Arguing that it’s the same thing as depicting actual mortal, living, sentient, species of people as always evil is insultingly absurd, and seems designed only to derail and delegitimize the actual discussion about racism in D&D .

I disagree.

I believe it is relevant because it looks at what we consider to be validly sentient and how we, as a society, choose to apply negative bias based upon how much something looks or lives like us.
 

Oofta

Legend
It doesn’t matter if the rules support free will for demons and beholders. They’re elemental constructs that mimic life.

Arguing that it’s the same thing as depicting actual mortal, living, sentient, species of people as always evil is insultingly absurd, and seems designed only to derail and delegitimize the actual discussion about racism in D&D .

So it's okay to label creatures as evil because they're different enough from you? Who gets to decide what different enough is? Is a person that has different color skin enough?
 

I’ve tried to explain to you that the backlash against D&D and other violent fantasy at that time content wasn’t just religious. Teachers, principals, child psychologists in my educated, urban, Canadian city had what they thought was evidence that boys indulging in this media were becoming withdrawn, violent, and suicidal. That it was unhealthy and potentially dangerous. These were educated, well-intentioned authorities - not bible-thumpers. Many of them were progressive (my hippy art teacher forbade us from drawing D&D characters and monsters in class). And they pointed to depression, drug abuse, and suicide of teenagers as real consequences of immersion in violent fantasy worlds, not phantom pedophile rituals.

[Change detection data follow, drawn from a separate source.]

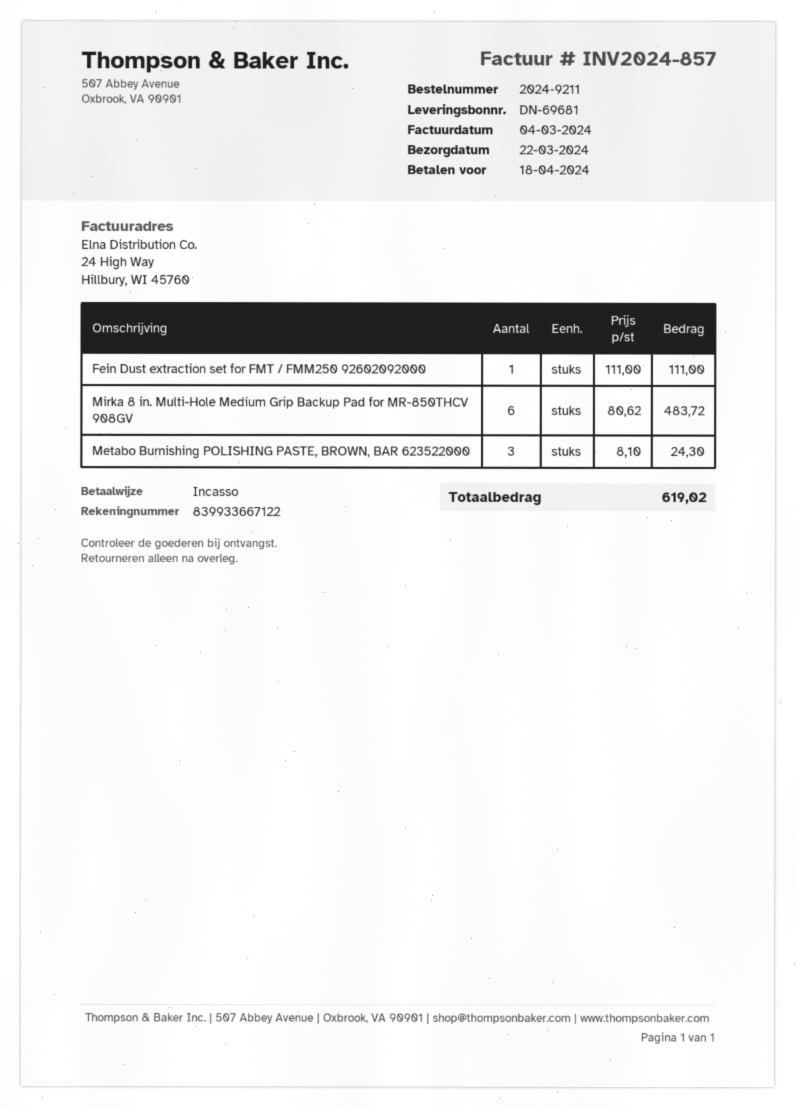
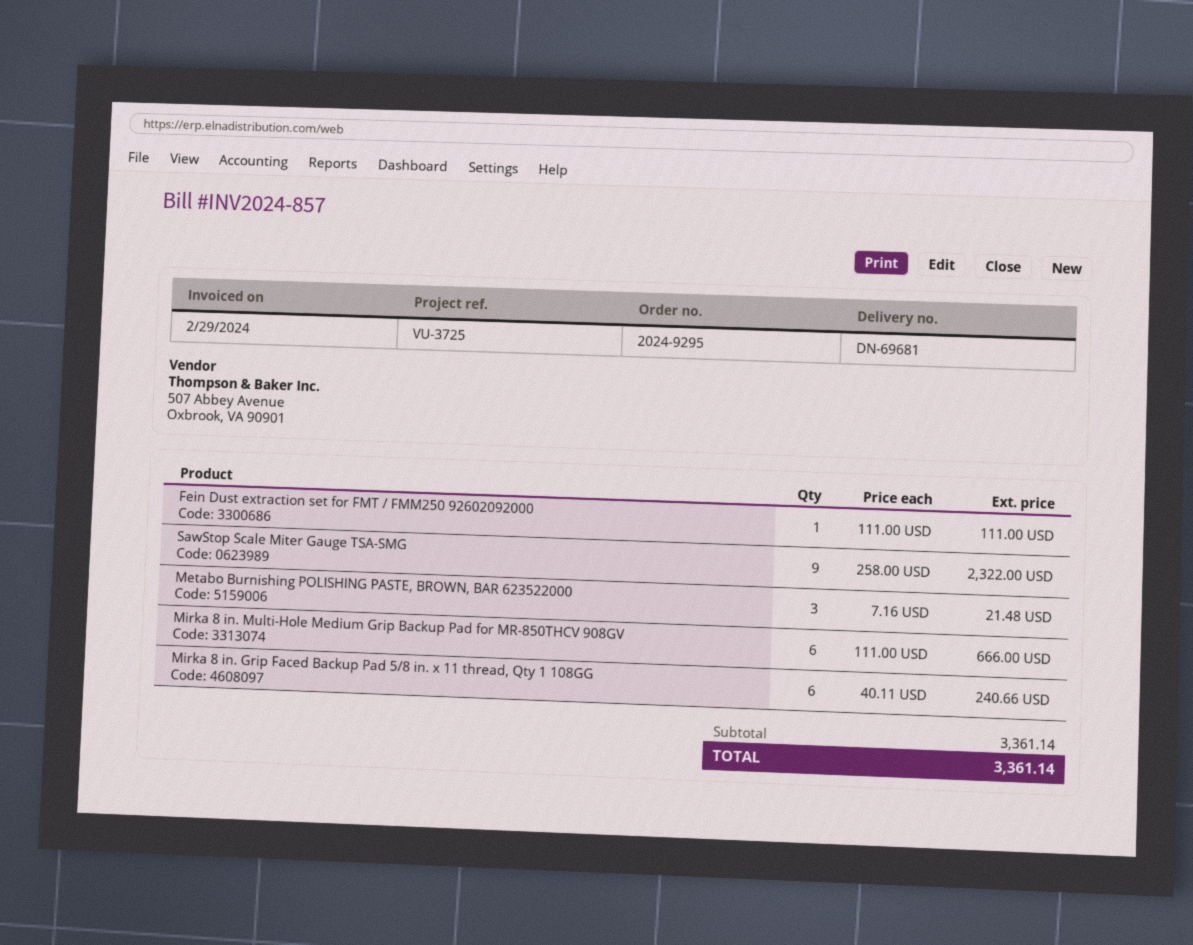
order number: 2024-9211 -> 2024-9295
invoice date: 2024-03-04 -> 2024-02-29
Mirka 8 in. Multi-Hole Medium Grip Backup Pad for MR-850THCV 908GV: 6 x 80.62 = 483.72 -> 6 x 111.00 = 666.00
Metabo Burnishing POLISHING PASTE, BROWN, BAR 623522000: 3 x 8.10 = 24.30 -> 3 x 7.16 = 21.48
SawStop Scale Miter Gauge TSA-SMG: none -> 9 x 258.00 = 2322.00
Mirka 8 in. Grip Faced Backup Pad 5/8 in. x 11 thread, Qty 1 108GG: none -> 6 x 40.11 = 240.66
total: 619.02 -> 3361.14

You don't have to be a bible-thumper to be religious, and these things reached the mainstream. But however it filtered down, the Satanic Panic itself is what started it and the wilder claims are what started getting the coverage of D&D and such. That it filtered down in different ways to different people doesn't really negate what it was about in the first place.
 

Remathilis

Legend
.By expecting it @Remathilis you are undermining the credible elements that seek to revise the game in practical terms that might make a difference.

This isn't my first time doing this. Believe me, I am closer to where you are than not, but I'm seeing the writing on the wall. Alignment is a dying concept and it's going to die to the push for inclusiveness. It's collateral damage, but gone just the same.
 

TheSword

Legend
Deciding you want angels to fall, gold dragons to betray, and Lords of the Nine to reform may make good stories. The monster manual has already made it clear that alignments are defaults.

But please, please don’t pretend these three examples have any impact on race relations or diversity.

It isn’t inclusivity. It’s just extremism.

WOC have kept default alignment for monsters and any alignment for humanoids in products since their inclusivity statement.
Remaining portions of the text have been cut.